Is it so wrong to have a cell phone? I know my vows. I don't have to be reminded. I don't take cell phones into the wilderness. We mesh our lives with safety nets, people calling from mountain tops pleading for a helicopter to come get them. We wander around with tethers, reel ourselves back in the moment it gets messy. It is as if we are not wholly there, a pause button ready to halt our experience. People even give me crap for not carrying a cell phone out there. They think it's wrong not to, somehow irresponsible. It's bad enough I've got one at all. I'd rather not be rescued. But for christsake this was not wilderness. I could see headlights, lonely dopplers driving to Hanksville.
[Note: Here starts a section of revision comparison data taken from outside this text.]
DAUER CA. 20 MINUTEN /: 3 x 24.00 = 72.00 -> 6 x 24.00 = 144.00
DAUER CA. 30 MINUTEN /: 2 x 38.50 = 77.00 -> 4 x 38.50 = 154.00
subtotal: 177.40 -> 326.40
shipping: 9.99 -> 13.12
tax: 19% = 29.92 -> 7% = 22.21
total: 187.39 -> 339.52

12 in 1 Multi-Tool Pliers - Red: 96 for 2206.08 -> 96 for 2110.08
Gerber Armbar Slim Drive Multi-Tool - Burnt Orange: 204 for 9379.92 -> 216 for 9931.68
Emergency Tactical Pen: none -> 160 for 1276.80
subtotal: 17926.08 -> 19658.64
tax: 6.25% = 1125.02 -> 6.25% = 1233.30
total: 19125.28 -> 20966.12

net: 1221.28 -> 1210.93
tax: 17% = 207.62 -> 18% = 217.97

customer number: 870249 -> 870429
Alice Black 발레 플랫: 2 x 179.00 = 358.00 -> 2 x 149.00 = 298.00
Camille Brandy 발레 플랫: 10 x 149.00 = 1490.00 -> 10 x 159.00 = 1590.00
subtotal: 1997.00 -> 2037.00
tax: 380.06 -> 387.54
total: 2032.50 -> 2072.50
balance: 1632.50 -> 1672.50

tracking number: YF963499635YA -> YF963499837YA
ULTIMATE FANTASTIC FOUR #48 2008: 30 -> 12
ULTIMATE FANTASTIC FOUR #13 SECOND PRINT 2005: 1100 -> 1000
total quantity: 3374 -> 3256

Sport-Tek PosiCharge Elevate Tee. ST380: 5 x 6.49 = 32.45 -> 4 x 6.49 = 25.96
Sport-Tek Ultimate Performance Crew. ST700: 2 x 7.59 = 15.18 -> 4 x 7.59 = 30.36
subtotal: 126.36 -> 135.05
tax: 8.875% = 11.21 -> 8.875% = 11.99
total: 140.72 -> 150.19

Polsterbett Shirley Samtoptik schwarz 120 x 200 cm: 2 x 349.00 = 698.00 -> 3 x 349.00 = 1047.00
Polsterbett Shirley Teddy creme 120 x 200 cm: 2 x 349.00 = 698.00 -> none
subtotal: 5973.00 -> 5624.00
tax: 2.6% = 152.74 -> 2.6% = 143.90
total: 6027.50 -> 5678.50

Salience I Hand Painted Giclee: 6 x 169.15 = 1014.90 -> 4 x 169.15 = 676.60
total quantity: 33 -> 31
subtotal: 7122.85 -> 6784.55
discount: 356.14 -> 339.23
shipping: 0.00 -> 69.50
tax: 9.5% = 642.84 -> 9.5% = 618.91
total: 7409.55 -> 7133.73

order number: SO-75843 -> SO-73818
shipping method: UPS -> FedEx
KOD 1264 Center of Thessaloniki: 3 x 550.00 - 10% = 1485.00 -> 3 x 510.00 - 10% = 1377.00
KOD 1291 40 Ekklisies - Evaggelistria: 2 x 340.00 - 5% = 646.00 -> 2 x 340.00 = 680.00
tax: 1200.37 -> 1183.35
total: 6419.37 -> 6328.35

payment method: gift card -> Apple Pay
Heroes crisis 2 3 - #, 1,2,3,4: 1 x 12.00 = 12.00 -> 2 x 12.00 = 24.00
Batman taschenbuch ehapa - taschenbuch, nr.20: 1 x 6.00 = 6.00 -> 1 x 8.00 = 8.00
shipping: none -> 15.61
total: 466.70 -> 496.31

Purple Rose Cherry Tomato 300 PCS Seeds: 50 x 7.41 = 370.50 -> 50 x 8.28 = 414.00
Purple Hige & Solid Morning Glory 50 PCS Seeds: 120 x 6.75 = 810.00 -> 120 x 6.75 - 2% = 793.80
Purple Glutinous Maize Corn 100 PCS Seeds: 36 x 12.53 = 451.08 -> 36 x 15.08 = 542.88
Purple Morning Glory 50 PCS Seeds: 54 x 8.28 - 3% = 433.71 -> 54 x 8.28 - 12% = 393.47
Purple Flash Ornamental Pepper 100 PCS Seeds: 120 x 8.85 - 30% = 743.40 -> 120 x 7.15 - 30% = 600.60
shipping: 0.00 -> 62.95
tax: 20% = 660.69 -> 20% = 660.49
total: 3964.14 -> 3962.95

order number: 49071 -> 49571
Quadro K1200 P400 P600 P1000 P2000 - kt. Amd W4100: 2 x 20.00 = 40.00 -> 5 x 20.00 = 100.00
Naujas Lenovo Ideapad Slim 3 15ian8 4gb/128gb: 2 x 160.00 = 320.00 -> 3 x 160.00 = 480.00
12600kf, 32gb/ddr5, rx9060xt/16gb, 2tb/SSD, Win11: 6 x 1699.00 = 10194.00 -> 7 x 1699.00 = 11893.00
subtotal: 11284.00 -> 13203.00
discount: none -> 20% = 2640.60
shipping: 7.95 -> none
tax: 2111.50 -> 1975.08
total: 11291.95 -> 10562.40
I walked toward the strange hats of sandstone up against the sky, pulled out the phone as I went, speed-dialed home.
You'll never guess what I'm doing! I'm walking around with my pack calling you!
They screamed, laughed. I dropped my pack and laid against it, found the north star and imagined the view from home. What I won't do for love.
My heart aside for the moment, it felt much the way I thought it would, the reason I vowed not to do it. I was suddenly somewhere else. It felt like a layer of Plexiglas went up, even between me and the stars, which had become numerous since we started talking. I was simultaneously here and not, my reach digitally altered so that I could cover the globe without knowing a single god damned route, just fingers punching buttons.
Even writing in a journal out here has often put me behind a veil thin as a blade of grass, through which I write to you, unexpected reader. You are not here, sitting on sandstone with me, yet I am talking to you, grabbing hold of a rope that leads to a hole where I pull myself out of this place, off of this smooth deck of bedrock where now I say good night to my family, turn off the phone, and write this note to you in my journal. I settle to sleep in a cup of stone, my still body pressed against the sky.